Vernon Subutex, 1

vernon-subutex-virginie-despentes-liseuses-de-bordeauxL’année littéraire 2015 a été marquée par la parution, en janvier et en juin, respectivement des tomes I et II d’une saga, Vernon Subutex, 1 et Vernon Subutex, 2 auxquels doit s’ajouter prochainement un troisième volet.

D’une plume alerte et remarquable de justesse, l’auteure Virginie Despentes y fait le bilan désenchanté des dernières décennies du 20e siècle. Elle évoque l’apparition d’un nouveau monde à l’aube des années 2000, caractérisé par l’utilisation massive d’Internet dans toutes les sphères, publique et privée, et par l’explosion des réseaux sociaux.

Vernon Subutex, 1 est l’histoire d’un disquaire, Vernon Subutex, et de sa dérive. Jadis familier des grands noms du rock, Vernon, bel homme discret aux yeux bleu-azur, évoluait dans un milieu branché et convivial dont les membres, portés par l’insouciance de la jeunesse, communiaient dans l’amour de la musique rock, du sexe facile et de la drogue.
Son commerce n’a pas résisté à l’arrivée des années 2000 et avec elles, la toute puissance d’Internet. Vidé de toute énergie, il en est réduit à mettre la clé sous la porte et à vivre d’expédients dans un monde qui ne le tente plus. Lors de ses tribulations de presque SDF, il est confronté à l’indifférence, à l’égoïsme et à la mesquinerie de ses anciennes connaissances, ex-compagnons de route d’un mode de vie bien révolu.

Mais Vernon détient des cassettes que lui a confiées un ami, grande célébrité du rock, aujourd’hui disparu. Ces cassettes dont le lecteur de Vernon Subutex, 1 ne connaît pas le contenu vont intéresser les uns et les autres pour différentes raisons et devenir l’enjeu de sombres machinations.

C’est l’occasion pour l’auteure de faire surgir toute une galerie de personnages évoluant ou ayant évolué dans les sphères de la musique rock, du show-biz ou du cinéma porno. S’y côtoient entre autres un producteur sans scrupules, un réalisateur en panne d’écriture, une ex-guitariste recyclée dans le secrétariat, une jeune fille voilée qui se cherche… Ce sont pour beaucoup des quadragénaires frôlant la cinquantaine, noyant leur désenchantement dans le cynisme et la haine de soi et de l’autre.

Dans ce premier tome, il est beaucoup question des réseaux sociaux, du virtuel qui rogne insidieusement le réel. Des dizaines de clics ponctuent le quotidien des protagonistes qui ne tient parfois qu’à un like qui tarde à venir.

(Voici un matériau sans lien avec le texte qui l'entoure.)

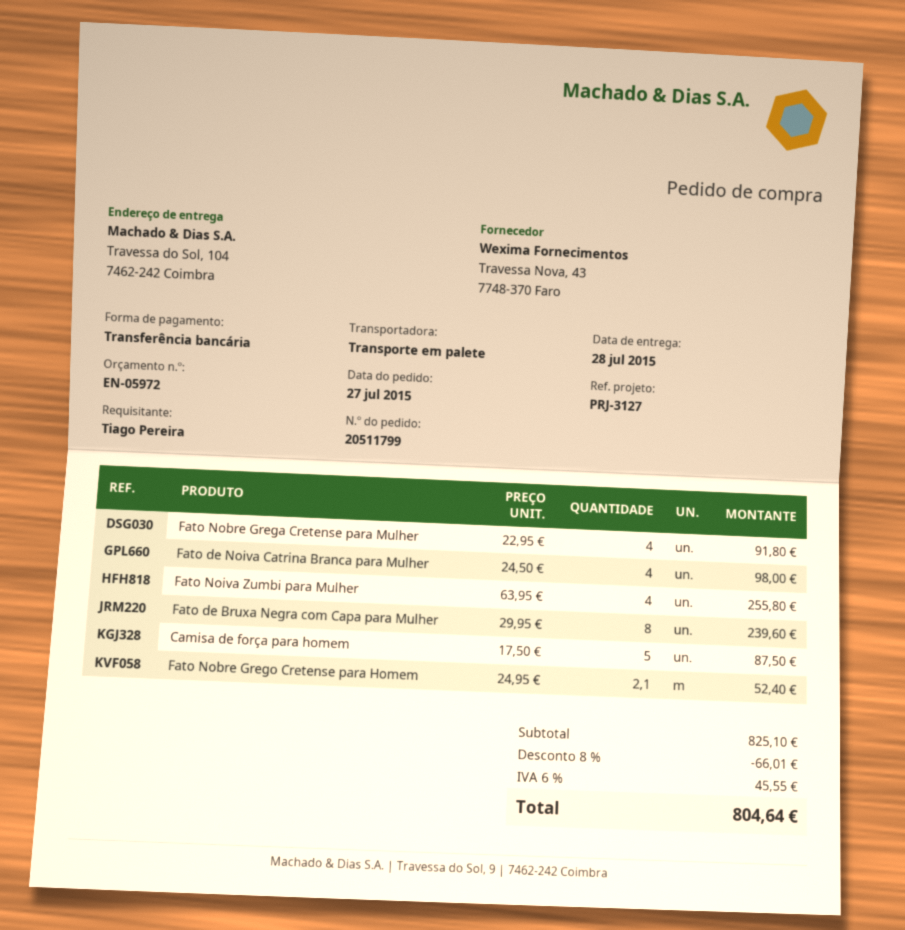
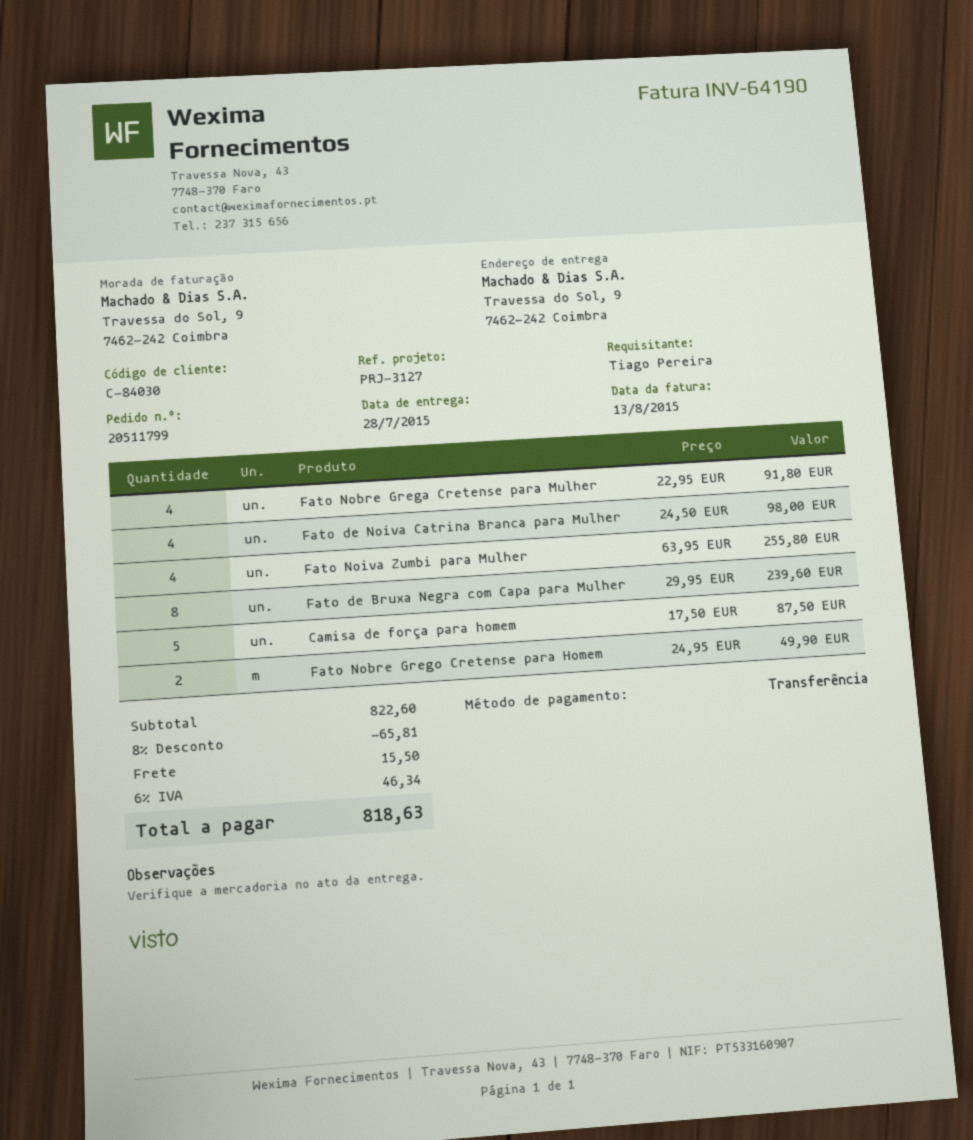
ship to: Travessa do Sol, 104, 7462-242 Coimbra -> Travessa do Sol, 9, 7462-242 Coimbra
Fato Nobre Grego Cretense para Homem: 2.1 x 24.95 = 52.40 -> 2 x 24.95 = 49.90
subtotal: 825.10 -> 822.60
discount: 8% = 66.01 -> 8% = 65.81
shipping: none -> 15.50
tax: 6% = 45.55 -> 6% = 46.34
total: 804.64 -> 818.63

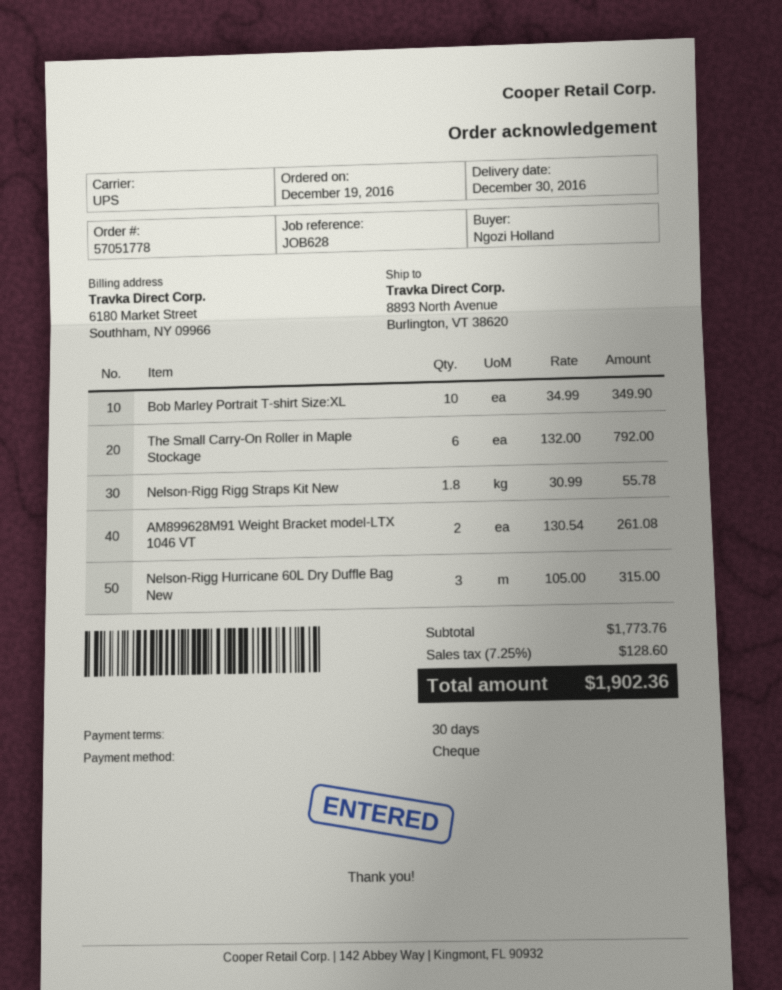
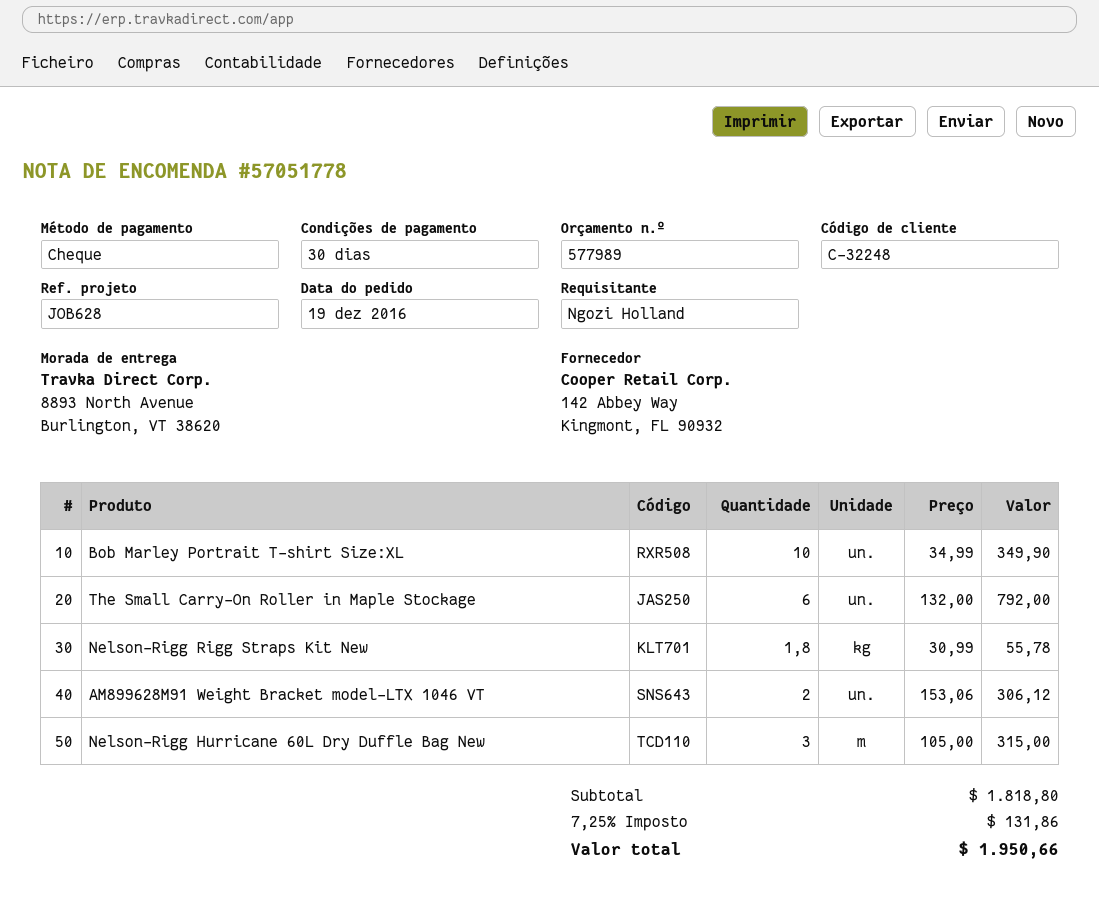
AM899628M91 Weight Bracket model-LTX 1046 VT: 2 x 130.54 = 261.08 -> 2 x 153.06 = 306.12
subtotal: 1773.76 -> 1818.80
tax: 7.25% = 128.60 -> 7.25% = 131.86
total: 1902.36 -> 1950.66

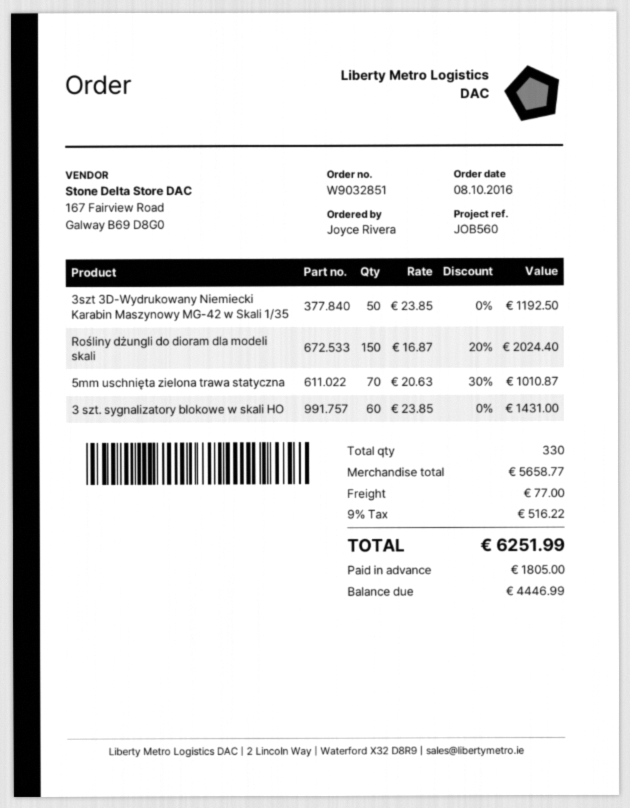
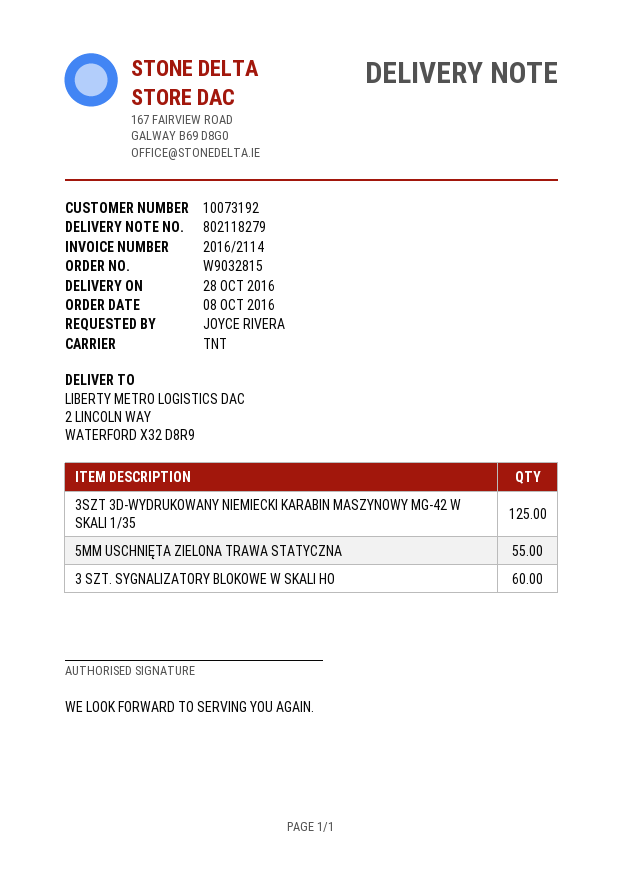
order number: W9032851 -> W9032815
3szt 3D-Wydrukowany Niemiecki Karabin Maszynowy MG-42 w Skali 1/35: 50 -> 125
Rośliny dżungli do dioram dla modeli skali: 150 -> none
5mm uschnięta zielona trawa statyczna: 70 -> 55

On ne savait pas s’il s’agissait d’un vaste baisodrome, d’une boîte de nuit, d’une mise en commun de toutes les mémoires affectives du pays. Internet invente un espace-temps parallèle, l’histoire s’y écrit de façon hypnotique – à une allure bien trop rapide pour que le cœur y introduise une dimension nostalgique

Internet est un vaste bric-à-brac où se font et se défont les réputations, où s’ébauchent des relations vite interrompues, où des opinions sont émises et s’entrecroisent sans qu’aucune dialectique ne viennent les faire fructifier. L’échange, quand échange il y a, est rapide et s’inscrit dans un besoin immédiat que l’autre est censé pouvoir satisfaire : besoin de fric, de sexe, d’argent, de drogue ou de reconnaissance.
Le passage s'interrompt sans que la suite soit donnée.